Comparutions devant les cours d'assises
Vol au dessus d'un nid de coucou. Milos Forman 1976. Jack Nicholson. |
De 2005 à 2009, c'est à dire durant l'instruction et jusqu'au procès d'appel devant la Cour d'assises, M. G. se plaint d'avoir été incarcéré dans des locaux pénitentiaires la plupart du temps, emprisonnement entrecoupé d'une douzaine de séjours en établissement psychiatrique (plus précisément des services médicaux psychologiques régionaux, SMPR), pour des hospitalisations d'office ne dépassant jamais quelques semaines. Il considère que l'absence de suivi psychiatrique constant a entravé son traitement, et fait observer à ce propos que son état s'est considérablement amélioré depuis que la seconde Cour d'assises l'a placé en hospitalisation d'office. A ses yeux, ces quatre années d'incarcération non assorties de traitement de longue durée sont constitutives d'un traitement inhumain et dégradant.
Dans son arrêt Slawomir Musial c. Pologne du 20 janvier 2009, la Cour a effectivement considéré que l'emprisonnement d'une personne souffrant de graves troubles mentaux, en l'espèce la schizophrénie, constitue un traitement inhumain et dégradant, si deux conditions sont réunies : d'une part, une absence de traitement spécialisé, d'autre part des conditions matérielles inappropriées.
Observons d'emblée que la Cour ne met pas en cause le principe de la détention, mais bien davantage ses conditions matérielles.
La Cour se garde bien de prendre une décision de principe, et s'appuie sur les faits de l'espèce pour estimer que, dans le cas précis de M. G. cette alternance d'hospitalisations d'office et d'incarcération est constitutive d'un traitement inhumain et dégradant, dès lors qu'elle faisait obstacle à la stabilisation de son état de santé.
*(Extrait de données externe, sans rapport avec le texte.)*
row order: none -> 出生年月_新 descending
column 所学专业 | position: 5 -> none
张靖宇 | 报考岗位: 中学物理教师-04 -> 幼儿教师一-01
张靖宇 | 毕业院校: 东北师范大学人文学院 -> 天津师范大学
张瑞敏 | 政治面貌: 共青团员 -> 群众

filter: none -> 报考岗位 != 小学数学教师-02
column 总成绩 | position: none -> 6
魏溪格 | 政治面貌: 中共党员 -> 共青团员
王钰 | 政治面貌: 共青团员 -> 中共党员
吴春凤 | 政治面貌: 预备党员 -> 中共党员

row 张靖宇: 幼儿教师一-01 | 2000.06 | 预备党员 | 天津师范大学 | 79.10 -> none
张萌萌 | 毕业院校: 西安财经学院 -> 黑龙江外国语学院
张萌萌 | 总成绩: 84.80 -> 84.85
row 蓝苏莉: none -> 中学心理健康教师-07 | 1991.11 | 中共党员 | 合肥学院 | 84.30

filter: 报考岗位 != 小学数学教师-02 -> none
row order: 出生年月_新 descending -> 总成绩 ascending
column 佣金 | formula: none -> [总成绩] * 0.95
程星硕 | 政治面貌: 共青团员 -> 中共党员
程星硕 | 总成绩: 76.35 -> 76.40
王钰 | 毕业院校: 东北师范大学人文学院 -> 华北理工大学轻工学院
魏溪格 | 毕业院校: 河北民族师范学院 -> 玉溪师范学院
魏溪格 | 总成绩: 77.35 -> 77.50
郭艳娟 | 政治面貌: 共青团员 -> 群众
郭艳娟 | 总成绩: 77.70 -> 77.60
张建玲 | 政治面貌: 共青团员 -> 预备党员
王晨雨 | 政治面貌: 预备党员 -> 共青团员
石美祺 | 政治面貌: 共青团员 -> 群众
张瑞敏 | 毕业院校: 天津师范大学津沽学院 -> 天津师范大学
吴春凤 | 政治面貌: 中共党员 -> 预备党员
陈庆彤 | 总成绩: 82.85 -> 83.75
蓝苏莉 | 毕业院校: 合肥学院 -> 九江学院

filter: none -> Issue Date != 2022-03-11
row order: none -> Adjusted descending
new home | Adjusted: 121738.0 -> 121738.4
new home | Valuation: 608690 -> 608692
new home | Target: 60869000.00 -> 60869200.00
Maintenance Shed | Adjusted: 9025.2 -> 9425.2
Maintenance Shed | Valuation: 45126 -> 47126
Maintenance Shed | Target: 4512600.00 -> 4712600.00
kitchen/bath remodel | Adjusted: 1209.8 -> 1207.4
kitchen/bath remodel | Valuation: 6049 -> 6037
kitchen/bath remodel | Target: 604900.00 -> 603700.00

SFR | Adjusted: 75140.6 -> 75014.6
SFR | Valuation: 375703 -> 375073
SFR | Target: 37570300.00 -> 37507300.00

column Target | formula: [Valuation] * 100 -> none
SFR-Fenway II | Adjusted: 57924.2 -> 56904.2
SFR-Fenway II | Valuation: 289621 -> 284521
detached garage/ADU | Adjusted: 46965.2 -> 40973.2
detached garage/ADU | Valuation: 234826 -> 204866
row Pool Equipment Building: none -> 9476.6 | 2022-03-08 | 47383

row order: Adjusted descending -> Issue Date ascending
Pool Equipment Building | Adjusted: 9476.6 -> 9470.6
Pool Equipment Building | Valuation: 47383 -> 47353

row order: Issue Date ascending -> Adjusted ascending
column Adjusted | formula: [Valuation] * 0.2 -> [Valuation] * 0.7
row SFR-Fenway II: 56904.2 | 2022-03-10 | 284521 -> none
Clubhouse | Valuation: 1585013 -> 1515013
En l'espèce en effet, tous les critères dégagés par sa jurisprudence sont réunis pour parvenir à une telle solution.
Le premier critère réside dans la gravité de la pathologie. Dans sa décision Rivière c. France du 11 juillet 2006, la Cour estimait déjà que le caractère grave et chronique de certains troubles mentaux rendait pratiquement impossible l'incarcération dans des locaux pénitentiaires non adaptés à ces pathologies. C'est particulièrement vrai dans le cas de la schizophrénie, car le traitement est nécessairement de très longue durée et les risques de suicide importants.
Le second critère réside dans l'appréciation du lieu de détention. La Cour fait observer que M. G. était incarcéré à la prison des Baumettes de Marseille, et que la Cour des comptes elle-même reconnaissait dans son rapport 2005-2010 sur l'organisation des soins psychiatriques que "la notoriété de la maison d'arrêt marseillaise (...) n'a d'égale que le délabrement et l'insalubrité de son service médico psychologique régional (SMPR)". En 2010, douze des trente-deux lits étaient fermés et six emplois de soignants étaient vacants. Autrement dit, M. G. s'est retrouvé incarcéré dans les conditions du droit commun, tout simplement parce que la vétusté du SMPR des Baumettes ne permettait pas de l'accueillir.
Le troisième critère est le danger que représente M. G., pour lui-même certes puisque la schizophrénie se traduit souvent pas des tendances suicidaires, mais aussi pour les autres. La Cour s'appuie sur les nombreux rapports médicaux constatant le risque de passage à l'acte du requérant, menaçant ainsi la sécurité de ses codétenus et celle d'un personnel pénitentiaire souvent bien désarmé à l'égard des pathologies mentales les plus graves.
La Cour fait évidemment observer qu'elle est consciente des efforts déployés par les autorités françaises, qui multipliaient les séjours de courte durée en SMPR précisément pour éviter ces passages à l'acte dont le danger ne leur avait pas échappé. Elle ne remet jamais en cause la nécessité d'enfermer M. G. pour le protéger contre lui-même mais aussi pour protéger les tiers. Elle ne s'intéresse qu'aux conditions de cet enfermement, et sanctionne finalement les autorités françaises pour la misère dans laquelle elles tiennent les services chargés, au sein des établissements pénitentiaires, de gérer la maladie mentale.